Exercise goal:
Every line with the string "content" must be copied from the entries below.

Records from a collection
=-=-=-=-=
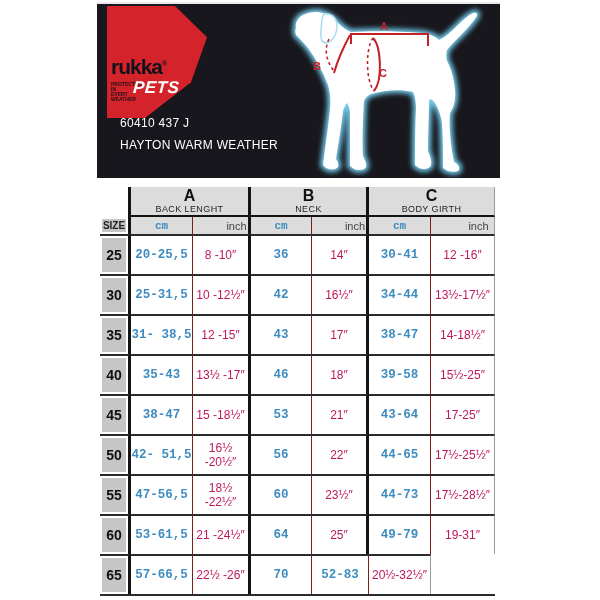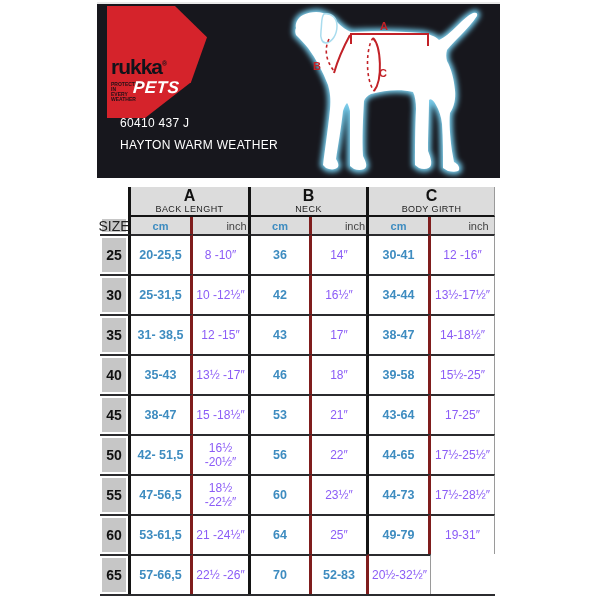--- a/index.html
+++ b/index.html
@@ -36,32 +36,32 @@
   .hrow1{display:grid;grid-template-columns:31px 120px 118px 126px;height:30px;}
   .hrow2 .cell{height:17px;}
   .corner{background:#ffffff;border-right:3px solid #141414;box-sizing:border-box;}
   .sec-head{background:#dcdcdc;border-bottom:2px solid #141414;box-sizing:border-box;
             display:flex;flex-direction:column;align-items:center;justify-content:center;}
   .sec-a,.sec-b{border-right:3px solid #141414;}
   .sec-c{border-right:1px solid #9a9a9a;}
   .letter{font-weight:bold;font-size:16px;color:#111;line-height:16px;}
   .sec-name{font-size:9px;color:#222;letter-spacing:.4px;line-height:10px;}
   .col-size{border-right:3px solid #141414;}
-  .col-thin{border-right:3px solid #7f1d1d;background:#dcdcdc;}
+  .col-thin{border-right:1px solid #7f1d1d;background:#dcdcdc;font-family:Liberation Mono, monospace;}
   .col-mid{border-right:3px solid #141414;background:#dcdcdc;}
   .col-last{border-right:1px solid #9a9a9a;background:#dcdcdc;}
   .size-block{background:#c6c6c6;background-clip:content-box;padding:2px;}
   .unit-cm{color:#3e8cc0;font-weight:bold;font-size:11px;}
   .unit-inch{color:#444;font-size:11px;margin-left:32px;}
-  .size-label{font-weight:normal;font-size:14px;color:#222;}
+  .size-label{font-weight:bold;font-size:10px;color:#222;}
   .drow .cell{height:40px;border-top:2px solid #2b2b2e;}
   .drow .col-thin,.drow .col-mid,.drow .col-last{background:#ffffff;text-align:center;}
   .v-size{font-weight:bold;font-size:14px;color:#101010;}
   .v-cm{color:#3e8cc0;font-weight:bold;font-size:12.5px;}
-  .v-inch{color:#8b5cf6;font-size:12px;}
+  .v-inch{color:#be185d;font-size:12px;}
 </style>
 </head>
 <body>
 
 <div class="sheet">
 
   <div class="brand-header">
 
     <div class="pennant"></div>
 

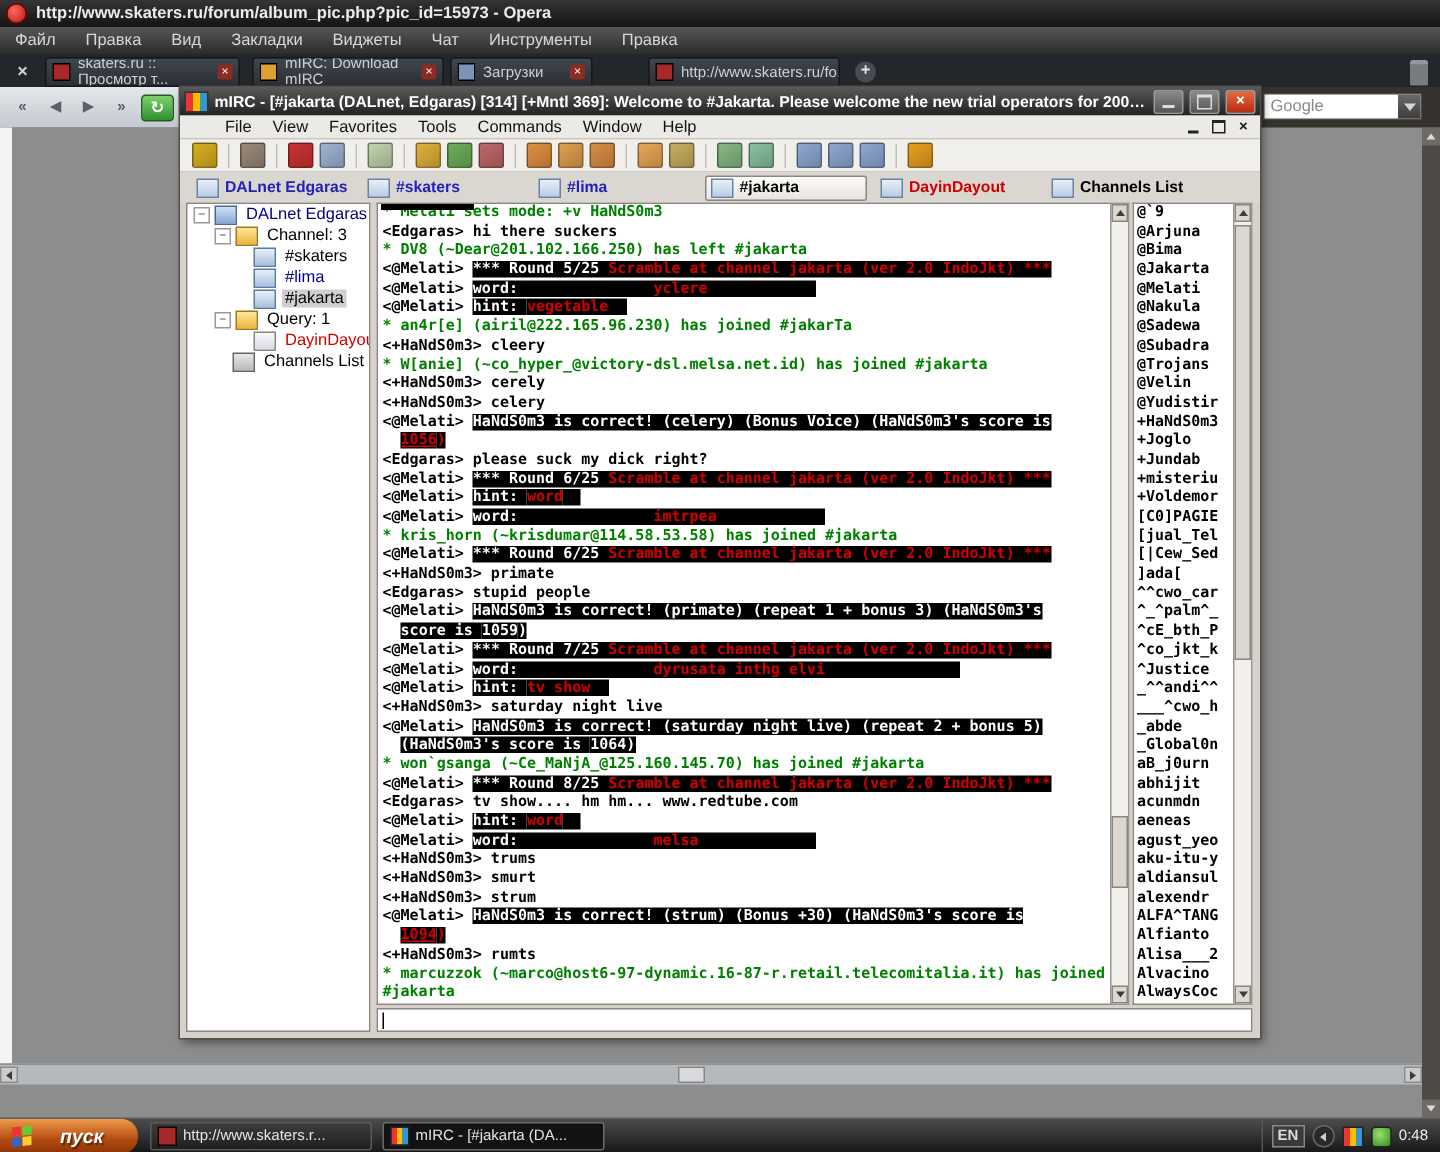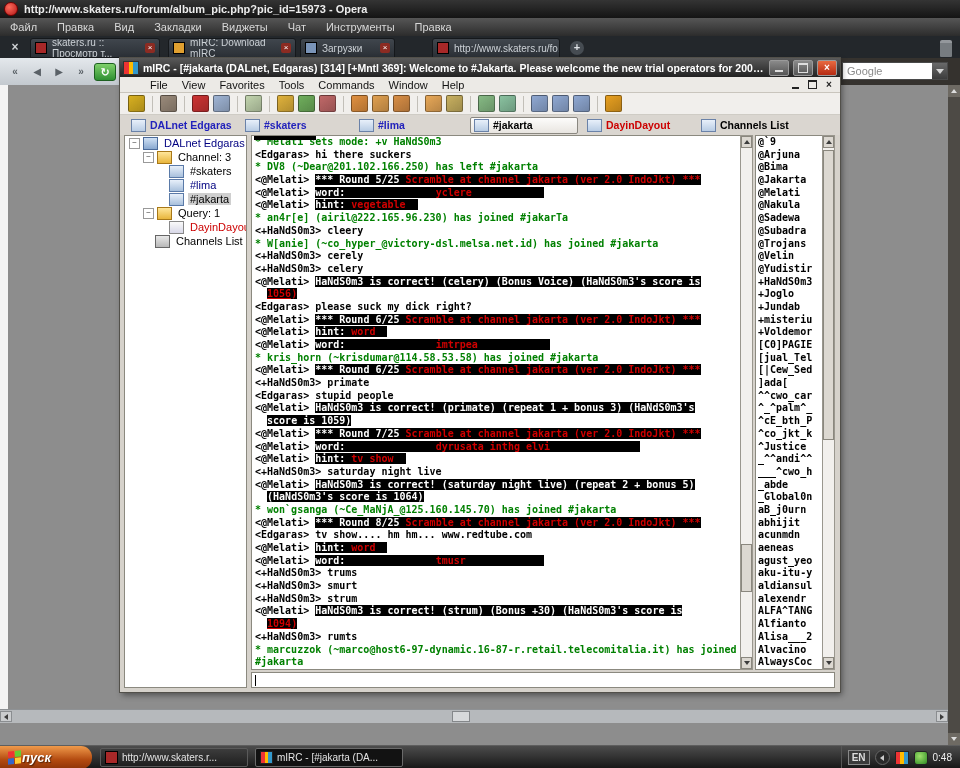--- a/index.html
+++ b/index.html
@@ -115,21 +115,21 @@
     border:1px solid #8b897f;border-right:none;box-sizing:border-box;overflow:hidden;
     font-family:"DejaVu Sans Mono","Liberation Mono",monospace;font-size:10px;font-weight:bold;color:#000;}
   .nick{white-space:pre;line-height:12.69px;height:12.69px;padding-left:2px;}
   .m-input{position:absolute;left:131px;top:614px;width:584px;height:16px;background:#fff;
     border:1px solid #8b897f;box-sizing:border-box;}
   .caret{position:absolute;left:3px;top:2px;width:1px;height:11px;background:#000;}
   
   #taskbar{position:absolute;left:0;top:745px;width:960px;height:23px;
     background:linear-gradient(#4c4c4c,#161616);border-top:1px solid #5e5e5e;}
   .startbtn{position:absolute;left:0;top:0;width:92px;height:23px;border-radius:0 11px 11px 0;
-    background:linear-gradient(#f09a4a,#b34a10 60%,#8e3408);display:flex;align-items:center;gap:1px;
+    background:linear-gradient(#f09a4a,#b34a10 60%,#8e3408);display:flex;align-items:center;gap:19px;
     padding-left:8px;box-sizing:border-box;color:#fff;font-weight:bold;font-style:italic;font-size:13px;
     text-shadow:1px 1px 1px rgba(0,0,0,.5);}
   .flag{width:13px;height:13px;display:grid;grid-template-columns:6px 6px;grid-template-rows:6px 6px;gap:1px;transform:skewY(-6deg);}
   .flag i{display:block;} .flag .f1{background:#e33;} .flag .f2{background:#6c3;} .flag .f3{background:#36c;} .flag .f4{background:#fc3;}
   .taskbtn{position:absolute;top:2px;height:19px;width:148px;background:linear-gradient(#3c3c3c,#1f1f1f);
     border:1px solid #5a5a5a;border-radius:2px;display:flex;align-items:center;gap:4px;padding:0 4px;
     box-sizing:border-box;color:#e4e4e4;font-size:10px;white-space:nowrap;overflow:hidden;}
   .taskbtn.active{background:#121212;border-color:#6a6a6a;}
   .tb-ico{width:11px;height:11px;flex:none;border:1px solid #000;}
   .tray{position:absolute;right:0;top:0;height:23px;display:flex;align-items:center;gap:5px;padding:0 8px 0 6px;
@@ -388,21 +388,21 @@
         <div class="chat-line"><span class="sk">&lt;@Melati&gt; </span><span class="sw">*** Round 7/25 </span><span class="sr">Scramble at channel jakarta (ver 2.0 IndoJkt) ***</span></div>
         <div class="chat-line"><span class="sk">&lt;@Melati&gt; </span><span class="sw">word:               </span><span class="sr">dyrusata inthg elvi</span><span class="sw">               </span></div>
         <div class="chat-line"><span class="sk">&lt;@Melati&gt; </span><span class="sw">hint: </span><span class="sr">tv show</span><span class="sw">  </span></div>
         <div class="chat-line"><span class="sk">&lt;+HaNdS0m3&gt; saturday night live</span></div>
         <div class="chat-line"><span class="sk">&lt;@Melati&gt; </span><span class="sw">HaNdS0m3 is correct! (</span><span class="swu">saturday night live</span><span class="sw">) (repeat 2 + bonus 5)</span></div>
         <div class="chat-line"><span class="sk">  </span><span class="sw">(HaNdS0m3's score is </span><span class="swu">1064</span><span class="sw">)</span></div>
         <div class="chat-line"><span class="sg">* won`gsanga (~Ce_MaNjA_@125.160.145.70) has joined #jakarta</span></div>
         <div class="chat-line"><span class="sk">&lt;@Melati&gt; </span><span class="sw">*** Round 8/25 </span><span class="sr">Scramble at channel jakarta (ver 2.0 IndoJkt) ***</span></div>
         <div class="chat-line"><span class="sk">&lt;Edgaras&gt; tv show.... hm hm... www.redtube.com</span></div>
         <div class="chat-line"><span class="sk">&lt;@Melati&gt; </span><span class="sw">hint: </span><span class="sr">word</span><span class="sw">  </span></div>
-        <div class="chat-line"><span class="sk">&lt;@Melati&gt; </span><span class="sw">word:               </span><span class="sr">tmusr</span><span class="sw">             </span></div>
+        <div class="chat-line"><span class="sk">&lt;@Melati&gt; </span><span class="sw">word:               </span><span class="sr">melsa</span><span class="sw">             </span></div>
         <div class="chat-line"><span class="sk">&lt;+HaNdS0m3&gt; trums</span></div>
         <div class="chat-line"><span class="sk">&lt;+HaNdS0m3&gt; smurt</span></div>
         <div class="chat-line"><span class="sk">&lt;+HaNdS0m3&gt; strum</span></div>
         <div class="chat-line"><span class="sk">&lt;@Melati&gt; </span><span class="sw">HaNdS0m3 is correct! (</span><span class="swu">strum</span><span class="sw">) (Bonus +30) (HaNdS0m3's score is</span></div>
         <div class="chat-line"><span class="sk">  </span><span class="sru">1094</span><span class="sr">)</span></div>
         <div class="chat-line"><span class="sk">&lt;+HaNdS0m3&gt; rumts</span></div>
         <div class="chat-line"><span class="sg">* marcuzzok (~marco@host6-97-dynamic.16-87-r.retail.telecomitalia.it) has joined</span></div>
         <div class="chat-line"><span class="sg">#jakarta</span></div>
       </div>
     <div class="chatfrag"></div>

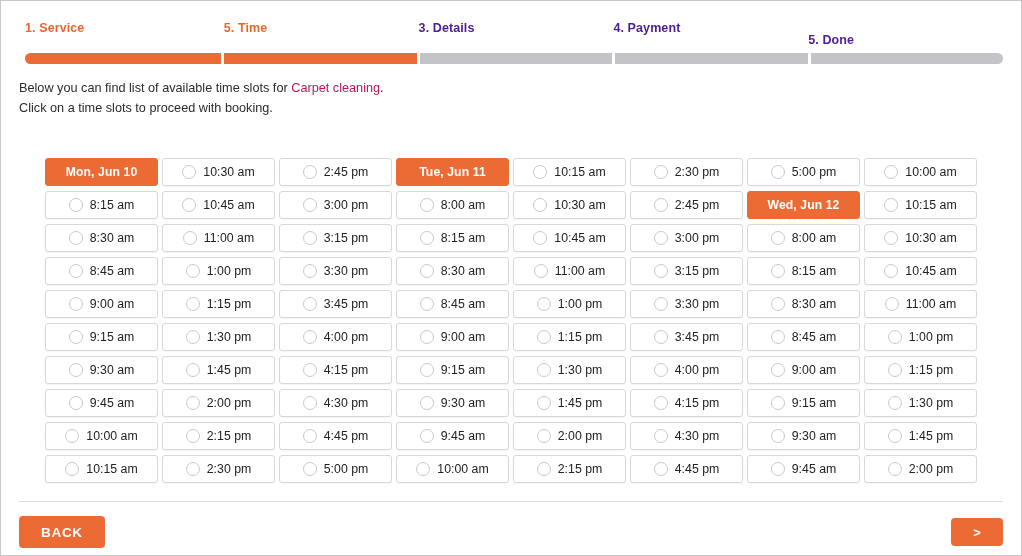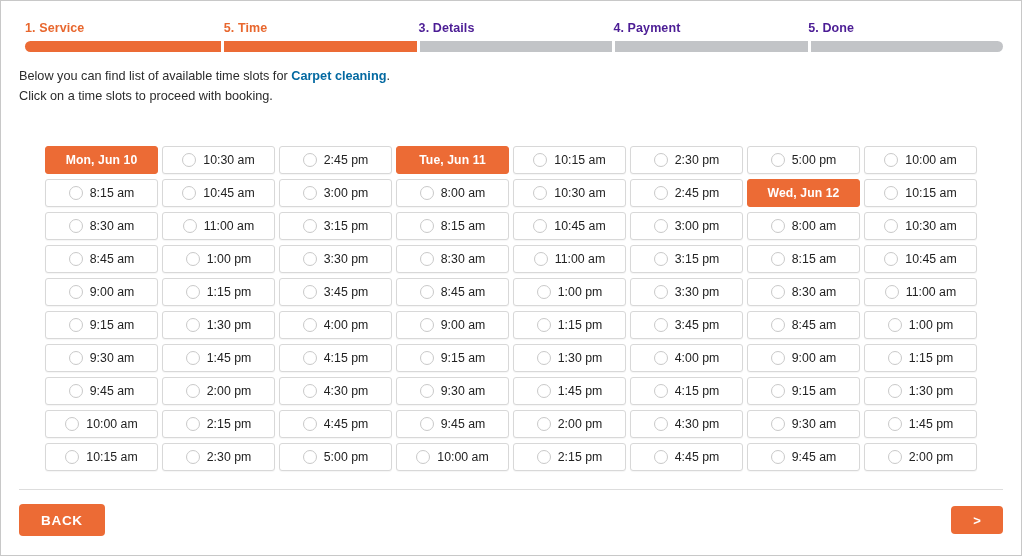--- a/index.html
+++ b/index.html
@@ -56,21 +56,21 @@
     border-top-right-radius: 6px;
     border-bottom-right-radius: 6px;
   }
   
   .intro {
     padding: 14px 18px 0 18px;
     font-size: 12.7px;
     line-height: 20px;
     color: #2b2b2b;
   }
-  .intro b { font-weight: bold; color: #0369a1; }
+  .intro b { font-weight: normal; color: #be185d; }
   .intro .line2 { display: block; }
   
   .grid-wrap {
     padding: 15px 0 0 0;
     display: flex;
     justify-content: center;
   }
   .grid {
     display: grid;
     grid-template-columns: repeat(8, 113px);
@@ -162,21 +162,21 @@
 <body>
 
 <div class="screen">
 
   <div class="stepper">
     <div class="step-labels" id="step-labels">
         <div class="step-label active" style="width: 200px;">1. Service</div>
         <div class="step-label active" style="width: 196px;">5. Time</div>
         <div class="step-label" style="width: 196px;">3. Details</div>
         <div class="step-label" style="width: 196px;">4. Payment</div>
-        <div class="step-label" style="width: 196px;">5. Done</div>
+        <div class="step-label" style="width: 196px; margin-top: 12px;">5. Done</div>
       </div>
     <div class="step-bars" id="step-bars">
         <div class="step-bar filled first" style="width: 200px;"></div>
         <div class="step-bar filled" style="width: 196px;"></div>
         <div class="step-bar" style="width: 196px;"></div>
         <div class="step-bar" style="width: 196px;"></div>
         <div class="step-bar last" style="width: 196px;"></div>
       </div>
   </div>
=-=-=-=-=
Solved exercise:
             display:flex;flex-direction:column;align-items:center;justify-content:center;}
   .size-block{background:#c6c6c6;background-clip:content-box;padding:2px;}
     justify-content: center;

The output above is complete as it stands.